Ketum Golkar Bahlil Lahadalia/Medcom.id/Fachri
Kader Golkar Terjerat Kasus, Bahlil Tak Salahkan Presiden Terdahulu
Fachri Audhia Hafiez • 31 December 2024 16:19
Jakarta: Ketua Umum Partai Golkar Bahlil Lahadalia, menyinggung soal kadernya yang ketika terjerat kasus, tak pernah menyalahkan partai bahkan presiden sebelumnya. Termasuk, tak menyalahkan pihak lain.
"Kami enggak menyalahkan bahwa ini yang salah partai A, partai B, atau mantan Presiden A, atau mantan Presiden B, atau ketum partai A, ketum partai B. Enggak ada itu kita salah-salahkan. Atau merasa dikerjain? Nggak juga," kata Bahlil di Kantor DPP Partai Golkar, Jakarta Barat, Selasa, 31 Desember 2024.

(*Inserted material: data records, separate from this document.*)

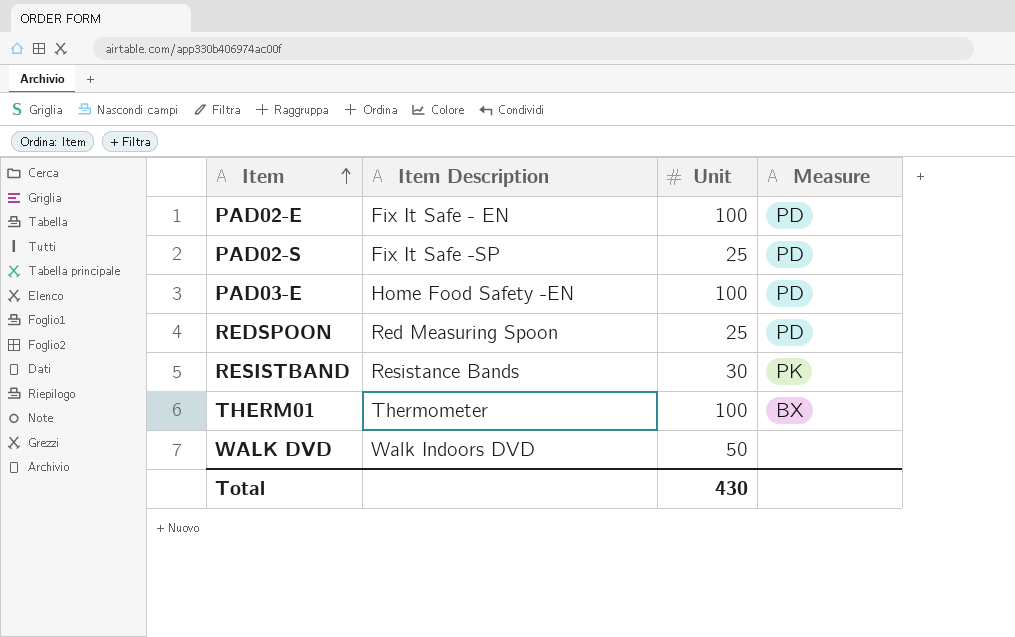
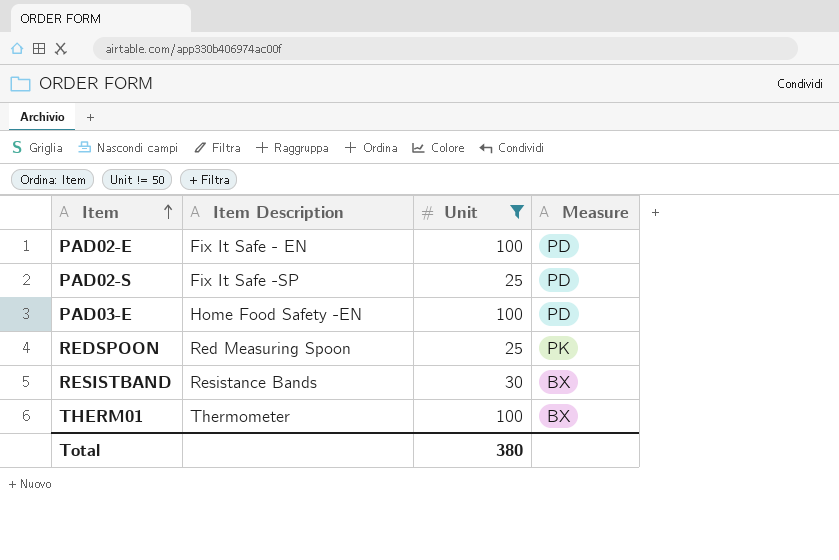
filter: none -> Unit != 50
REDSPOON | Measure: PD -> PK
RESISTBAND | Measure: PK -> BX
Total | Unit: 430 -> 380

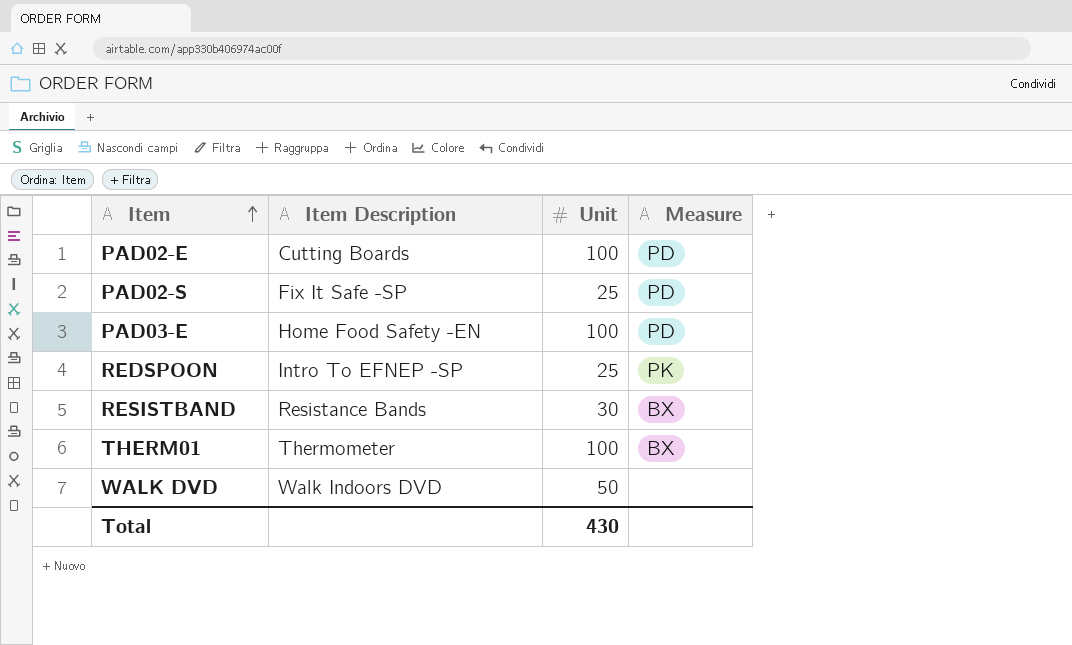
filter: Unit != 50 -> none
PAD02-E | Item Description: Fix It Safe - EN -> Cutting Boards
REDSPOON | Item Description: Red Measuring Spoon -> Intro To EFNEP -SP
Total | Unit: 380 -> 430

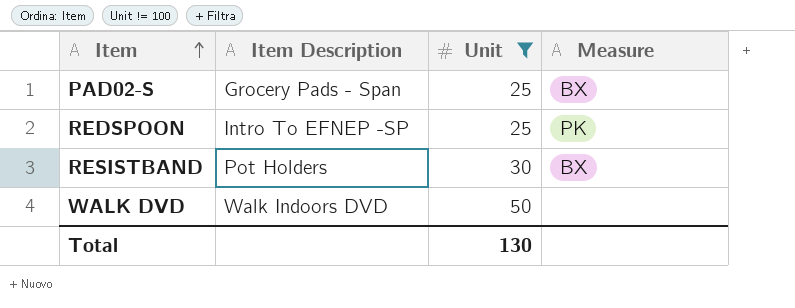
filter: none -> Unit != 100
PAD02-S | Item Description: Fix It Safe -SP -> Grocery Pads - Span
PAD02-S | Measure: PD -> BX
RESISTBAND | Item Description: Resistance Bands -> Pot Holders
Total | Unit: 430 -> 130

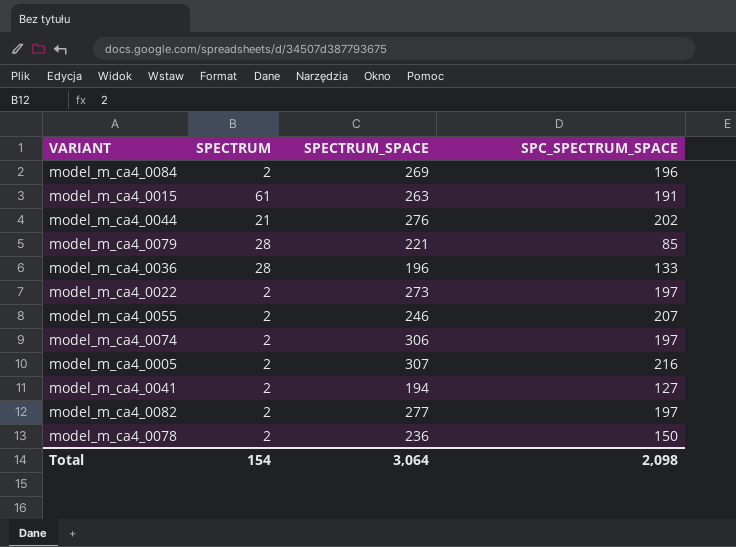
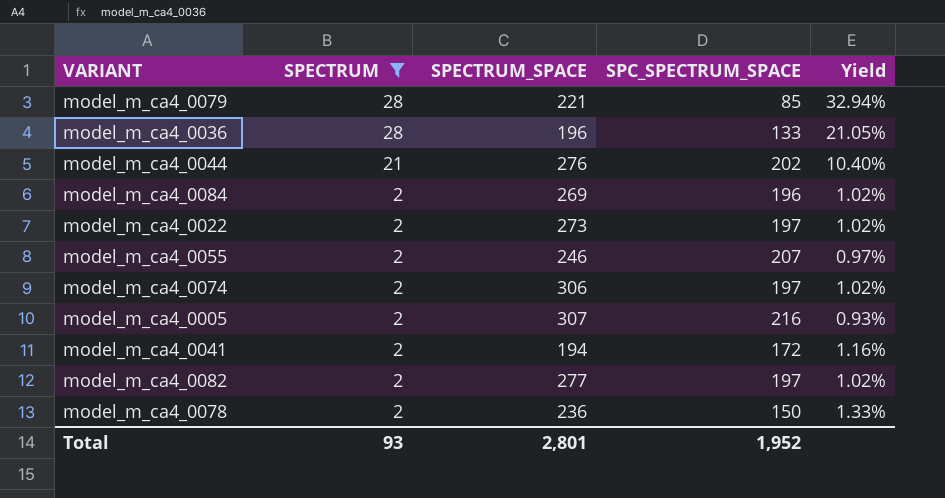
filter: none -> SPECTRUM != 61
row order: none -> SPECTRUM descending
column Yield | formula: none -> [SPECTRUM] / [SPC_SPECTRUM_SPACE]
model_m_ca4_0041 | SPC_SPECTRUM_SPACE: 127 -> 172
Total | SPECTRUM: 154 -> 93
Total | SPECTRUM_SPACE: 3,064 -> 2,801
Total | SPC_SPECTRUM_SPACE: 2,098 -> 1,952

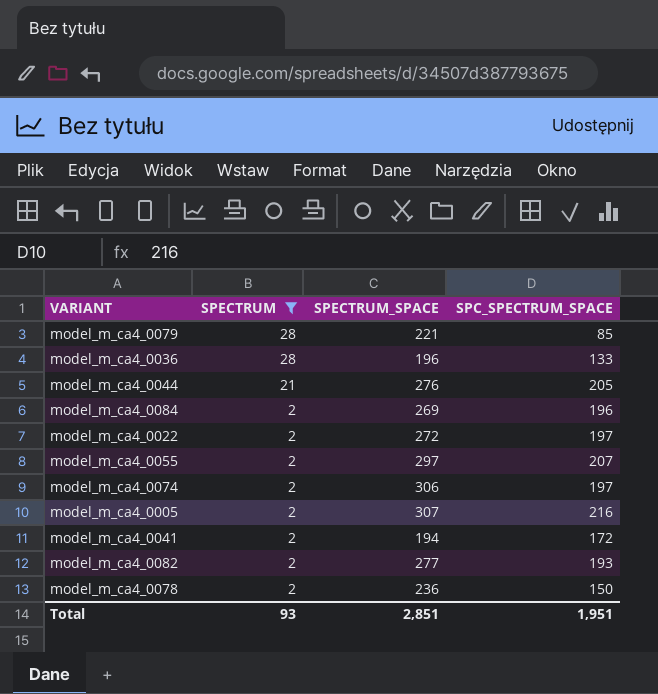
column Yield | formula: [SPECTRUM] / [SPC_SPECTRUM_SPACE] -> none
model_m_ca4_0044 | SPC_SPECTRUM_SPACE: 202 -> 205
model_m_ca4_0022 | SPECTRUM_SPACE: 273 -> 272
model_m_ca4_0055 | SPECTRUM_SPACE: 246 -> 297
model_m_ca4_0082 | SPC_SPECTRUM_SPACE: 197 -> 193
Total | SPECTRUM_SPACE: 2,801 -> 2,851
Total | SPC_SPECTRUM_SPACE: 1,952 -> 1,951

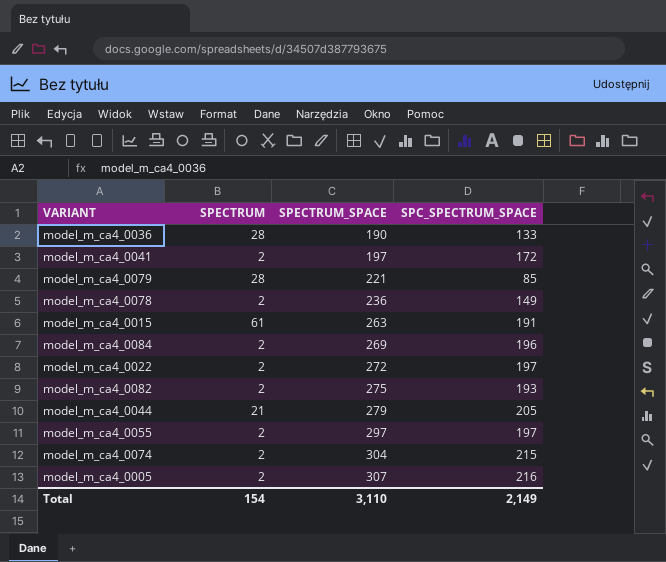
filter: SPECTRUM != 61 -> none
row order: SPECTRUM descending -> SPECTRUM_SPACE ascending
model_m_ca4_0036 | SPECTRUM_SPACE: 196 -> 190
model_m_ca4_0041 | SPECTRUM_SPACE: 194 -> 197
model_m_ca4_0078 | SPC_SPECTRUM_SPACE: 150 -> 149
model_m_ca4_0082 | SPECTRUM_SPACE: 277 -> 275
model_m_ca4_0044 | SPECTRUM_SPACE: 276 -> 279
model_m_ca4_0055 | SPC_SPECTRUM_SPACE: 207 -> 197
model_m_ca4_0074 | SPECTRUM_SPACE: 306 -> 304
model_m_ca4_0074 | SPC_SPECTRUM_SPACE: 197 -> 215
Total | SPECTRUM: 93 -> 154
Total | SPECTRUM_SPACE: 2,851 -> 3,110
Total | SPC_SPECTRUM_SPACE: 1,951 -> 2,149

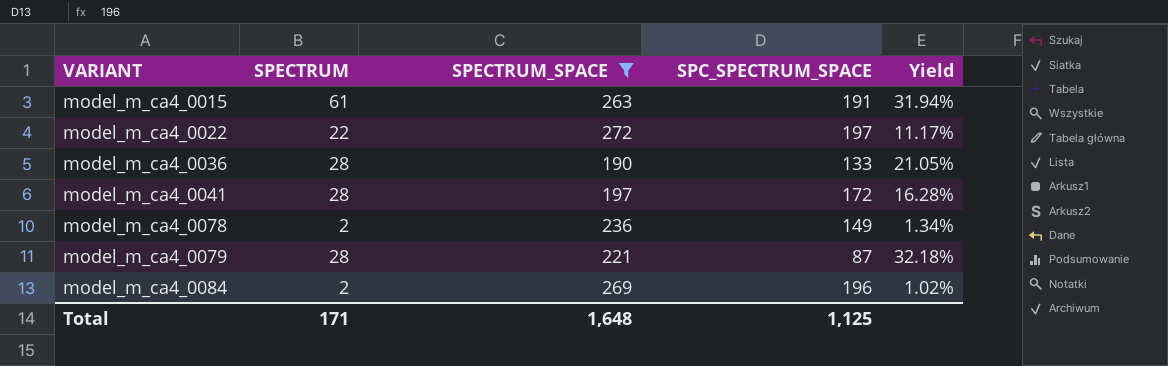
filter: none -> SPECTRUM_SPACE <= 272
row order: SPECTRUM_SPACE ascending -> VARIANT ascending
column Yield | formula: none -> [SPECTRUM] / [SPC_SPECTRUM_SPACE]
model_m_ca4_0022 | SPECTRUM: 2 -> 22
model_m_ca4_0041 | SPECTRUM: 2 -> 28
model_m_ca4_0079 | SPC_SPECTRUM_SPACE: 85 -> 87
Total | SPECTRUM: 154 -> 171
Total | SPECTRUM_SPACE: 3,110 -> 1,648
Total | SPC_SPECTRUM_SPACE: 2,149 -> 1,125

Bahlil mencontohkan Gubernur Bengkulu Rohidin Mersyah yang terjaring operasi tangkap tangan (OTT) Komisi Pemberantasan Korupsi (KPK). Golkar menghormati proses hukum tersebut.
| Baca: Bahlil Ungkap Instruksi Presiden Prabowo saat Pertemuan KIM Plus di Kertanegara |
"Ya kami prihatin, kami sayang betul abang kami ini. Tapi apa boleh buat? Ini persoalan hukum. Ya kami hargai proses itu, menghormati. Apa Partai Golkar membawa-bawa siapa, menyalahkan siapa? Kan enggak," ucap Bahlil.
Menteri ESDM itu menegaskan penting untuk melihat persoalan hukum secara objektif. Namun, Bahlil tak merujuk sosok yang dimaksud.
"Jadi maksud saya mboh berpikirnya itu yang objektif-objektif saja lah," ujar Bahlil.